Top of Record excerpts
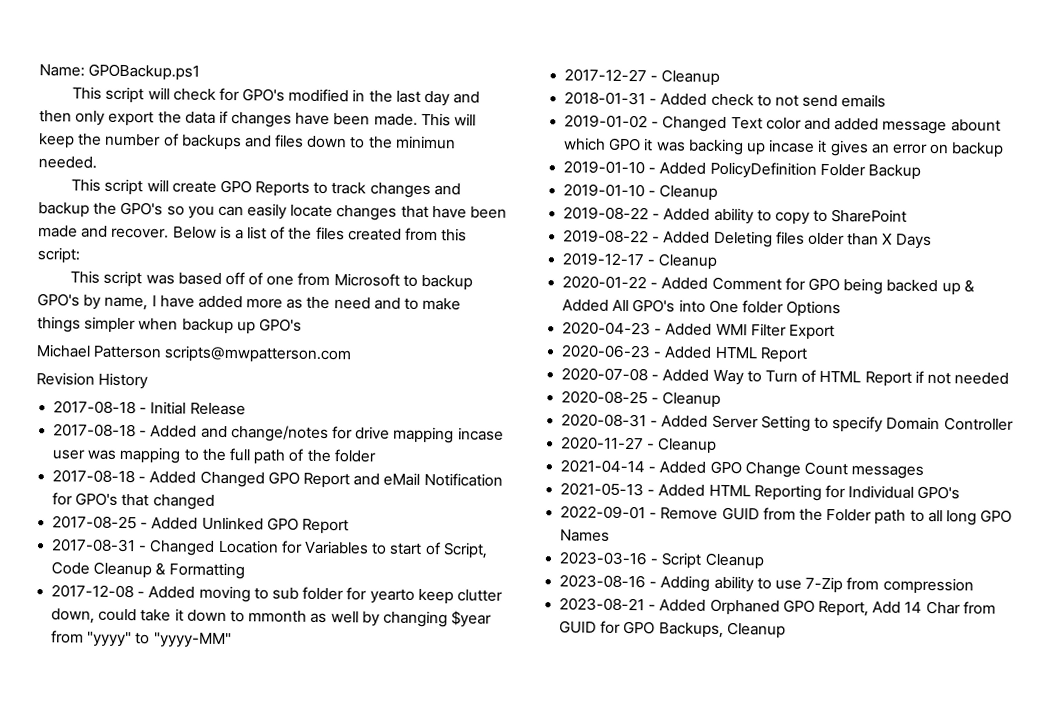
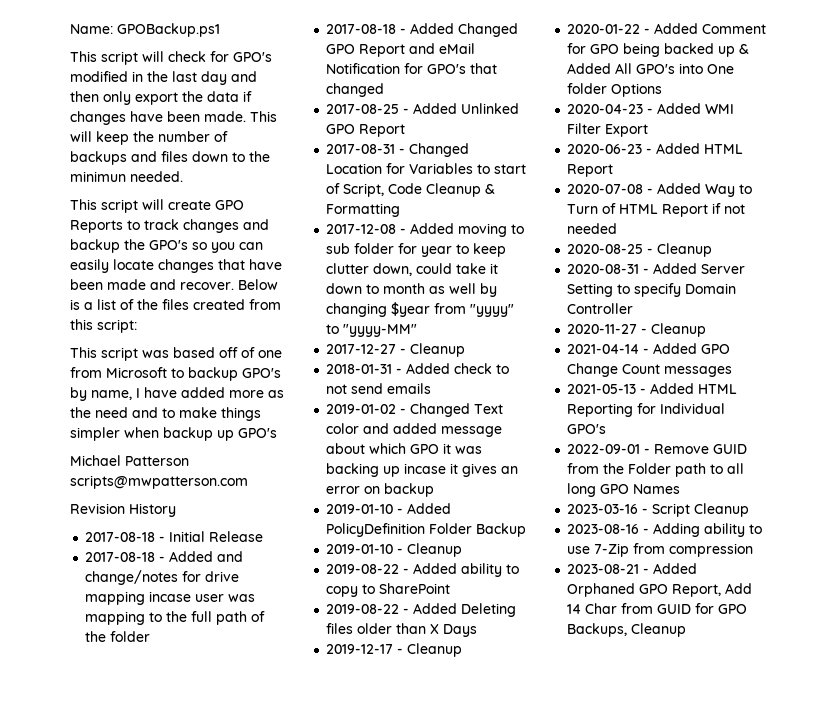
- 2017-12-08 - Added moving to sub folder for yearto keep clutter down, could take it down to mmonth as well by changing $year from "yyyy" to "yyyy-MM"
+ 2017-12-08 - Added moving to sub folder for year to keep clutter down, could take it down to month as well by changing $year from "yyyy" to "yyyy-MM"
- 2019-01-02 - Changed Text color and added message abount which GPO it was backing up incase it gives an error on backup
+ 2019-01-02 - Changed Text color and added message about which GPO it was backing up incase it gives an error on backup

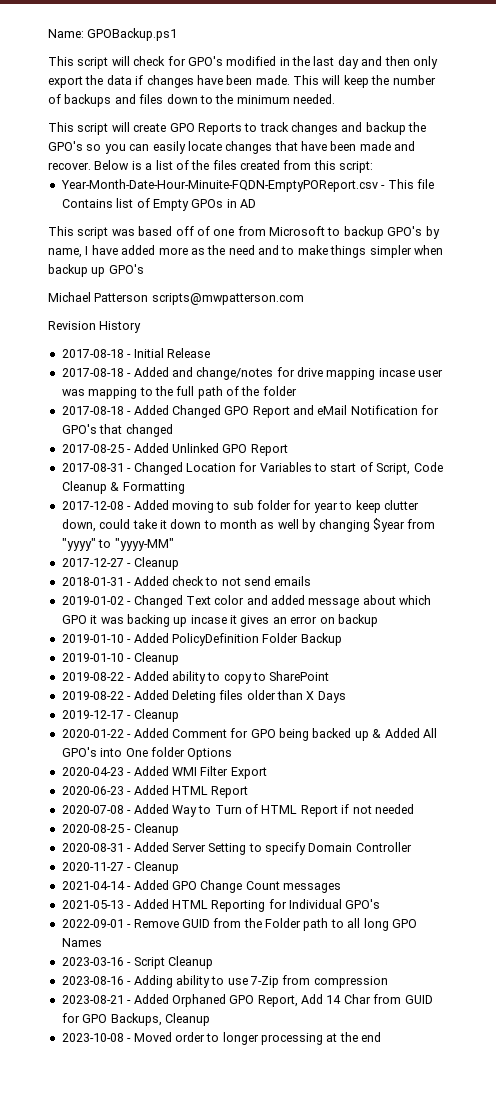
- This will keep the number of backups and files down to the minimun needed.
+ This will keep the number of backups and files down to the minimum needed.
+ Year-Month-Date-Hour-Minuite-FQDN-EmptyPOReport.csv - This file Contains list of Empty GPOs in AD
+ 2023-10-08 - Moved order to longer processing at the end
Bottom of Record excerpts
Top of Record excerpts
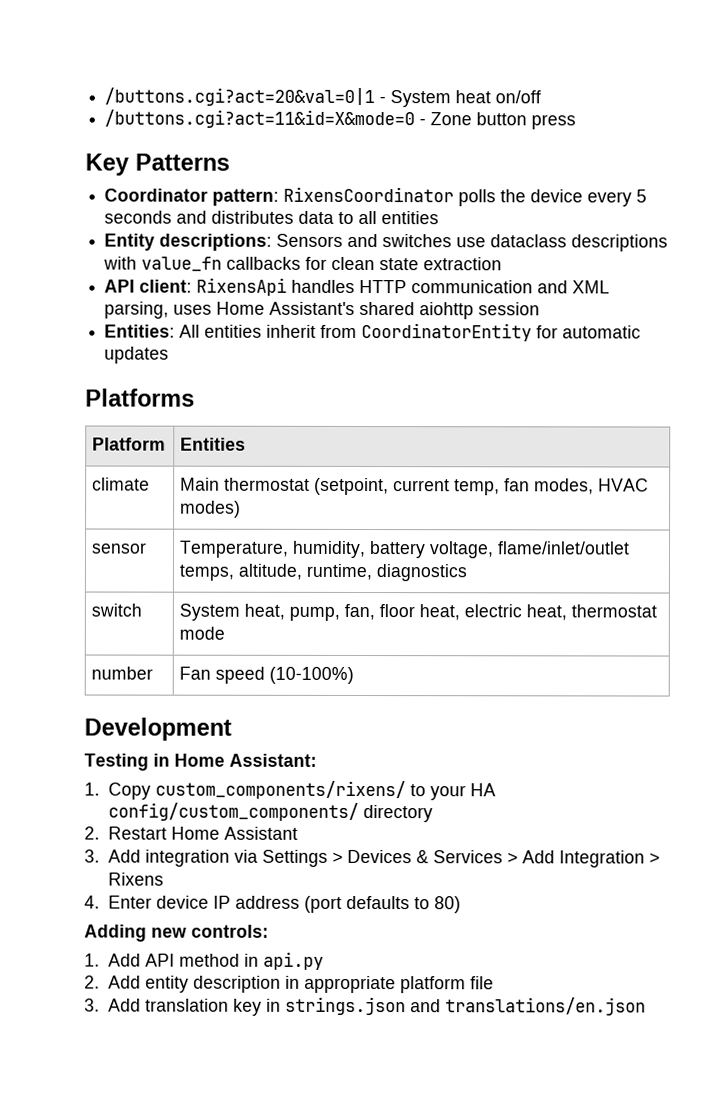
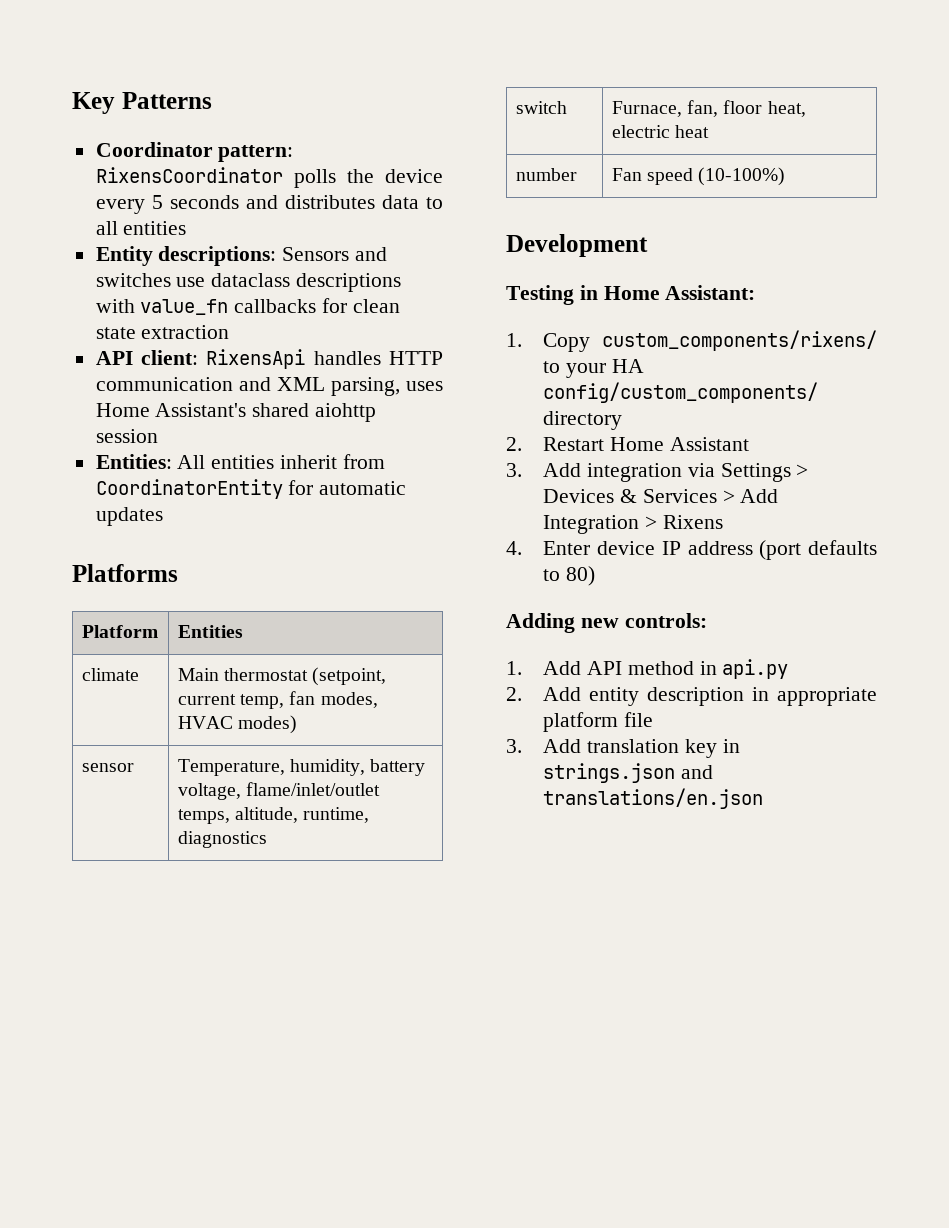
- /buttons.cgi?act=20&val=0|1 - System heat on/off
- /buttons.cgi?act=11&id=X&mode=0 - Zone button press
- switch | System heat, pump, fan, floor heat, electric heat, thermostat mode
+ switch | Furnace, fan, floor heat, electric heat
Bottom of Record excerpts
▶ **How to complete this task**: Using the entries above, transcribe every line from the line containing "added message about" through the line containing "processing at the end". Do not copy pictures.

▶ **Expected output**:
+ 2019-01-02 - Changed Text color and added message about which GPO it was backing up incase it gives an error on backup

- This will keep the number of backups and files down to the minimun needed.
+ This will keep the number of backups and files down to the minimum needed.
+ Year-Month-Date-Hour-Minuite-FQDN-EmptyPOReport.csv - This file Contains list of Empty GPOs in AD
+ 2023-10-08 - Moved order to longer processing at the end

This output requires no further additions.